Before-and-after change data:
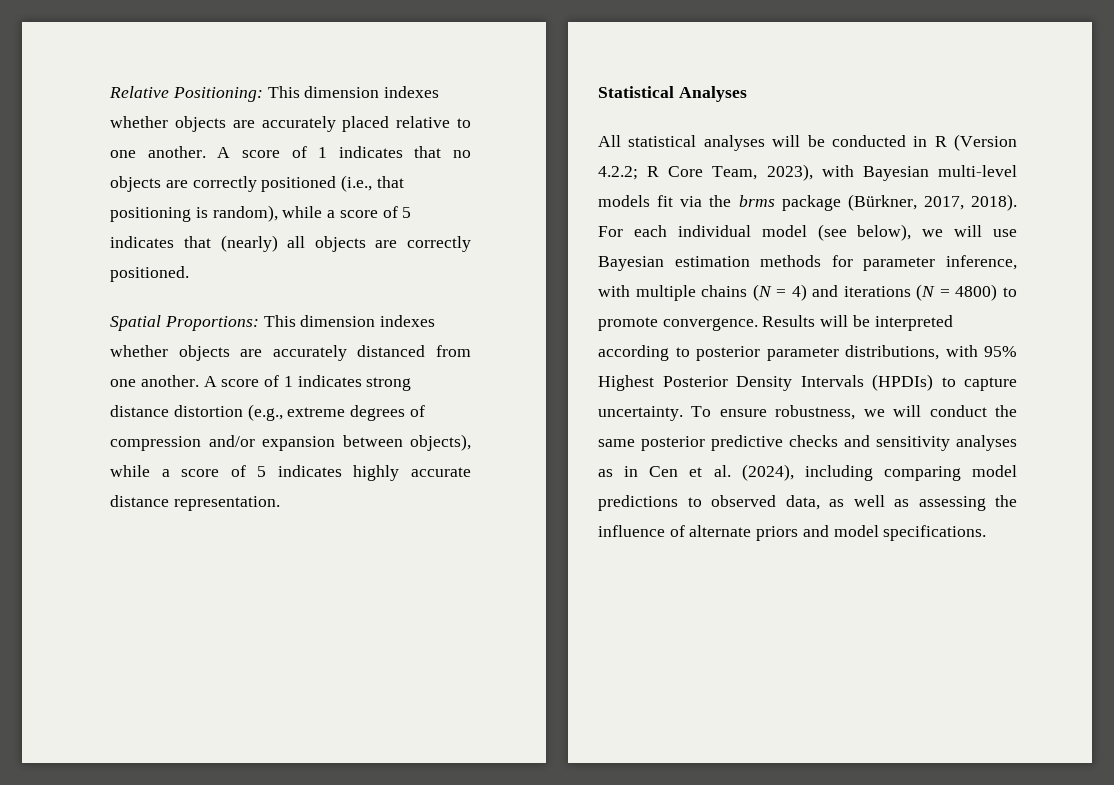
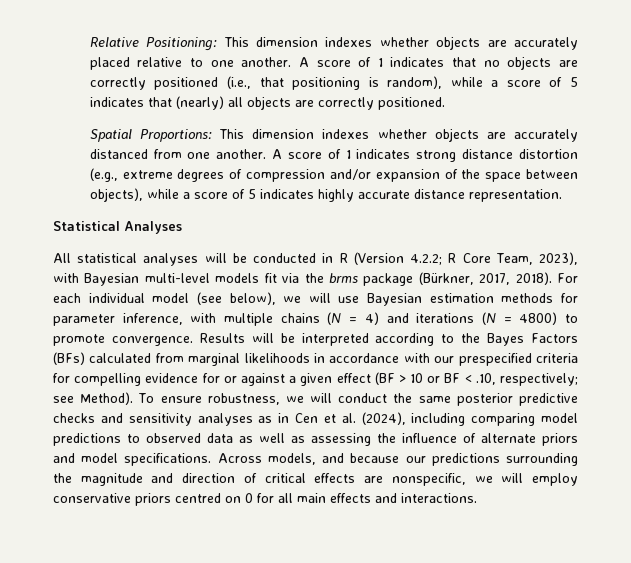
- A score of 1 indicates strong distance distortion (e.g., extreme degrees of compression and/or expansion between objects), while a score of 5 indicates highly accurate distance representation.
+ A score of 1 indicates strong distance distortion (e.g., extreme degrees of compression and/or expansion of the space between objects), while a score of 5 indicates highly accurate distance representation.
- Results will be interpreted according to posterior parameter distributions, with 95% Highest Posterior Density Intervals (HPDIs) to capture uncertainty.
+ Results will be interpreted according to the Bayes Factors (BFs) calculated from marginal likelihoods in accordance with our prespecified criteria for compelling evidence for or against a given effect (BF > 10 or BF < .10, respectively; see Method).
- To ensure robustness, we will conduct the same posterior predictive checks and sensitivity analyses as in Cen et al. (2024), including comparing model predictions to observed data, as well as assessing the influence of alternate priors and model specifications.
+ To ensure robustness, we will conduct the same posterior predictive checks and sensitivity analyses as in Cen et al. (2024), including comparing model predictions to observed data as well as assessing the influence of alternate priors and model specifications.
+ Across models, and because our predictions surrounding the magnitude and direction of critical effects are nonspecific, we will employ conservative priors centred on 0 for all main effects and interactions.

Work task: Every entry above, pictures excluded, needs to be duplicated exactly.

Answer space:
- A score of 1 indicates strong distance distortion (e.g., extreme degrees of compression and/or expansion between objects), while a score of 5 indicates highly accurate distance representation.
+ A score of 1 indicates strong distance distortion (e.g., extreme degrees of compression and/or expansion of the space between objects), while a score of 5 indicates highly accurate distance representation.
- Results will be interpreted according to posterior parameter distributions, with 95% Highest Posterior Density Intervals (HPDIs) to capture uncertainty.
+ Results will be interpreted according to the Bayes Factors (BFs) calculated from marginal likelihoods in accordance with our prespecified criteria for compelling evidence for or against a given effect (BF > 10 or BF < .10, respectively; see Method).
- To ensure robustness, we will conduct the same posterior predictive checks and sensitivity analyses as in Cen et al. (2024), including comparing model predictions to observed data, as well as assessing the influence of alternate priors and model specifications.
+ To ensure robustness, we will conduct the same posterior predictive checks and sensitivity analyses as in Cen et al. (2024), including comparing model predictions to observed data as well as assessing the influence of alternate priors and model specifications.
+ Across models, and because our predictions surrounding the magnitude and direction of critical effects are nonspecific, we will employ conservative priors centred on 0 for all main effects and interactions.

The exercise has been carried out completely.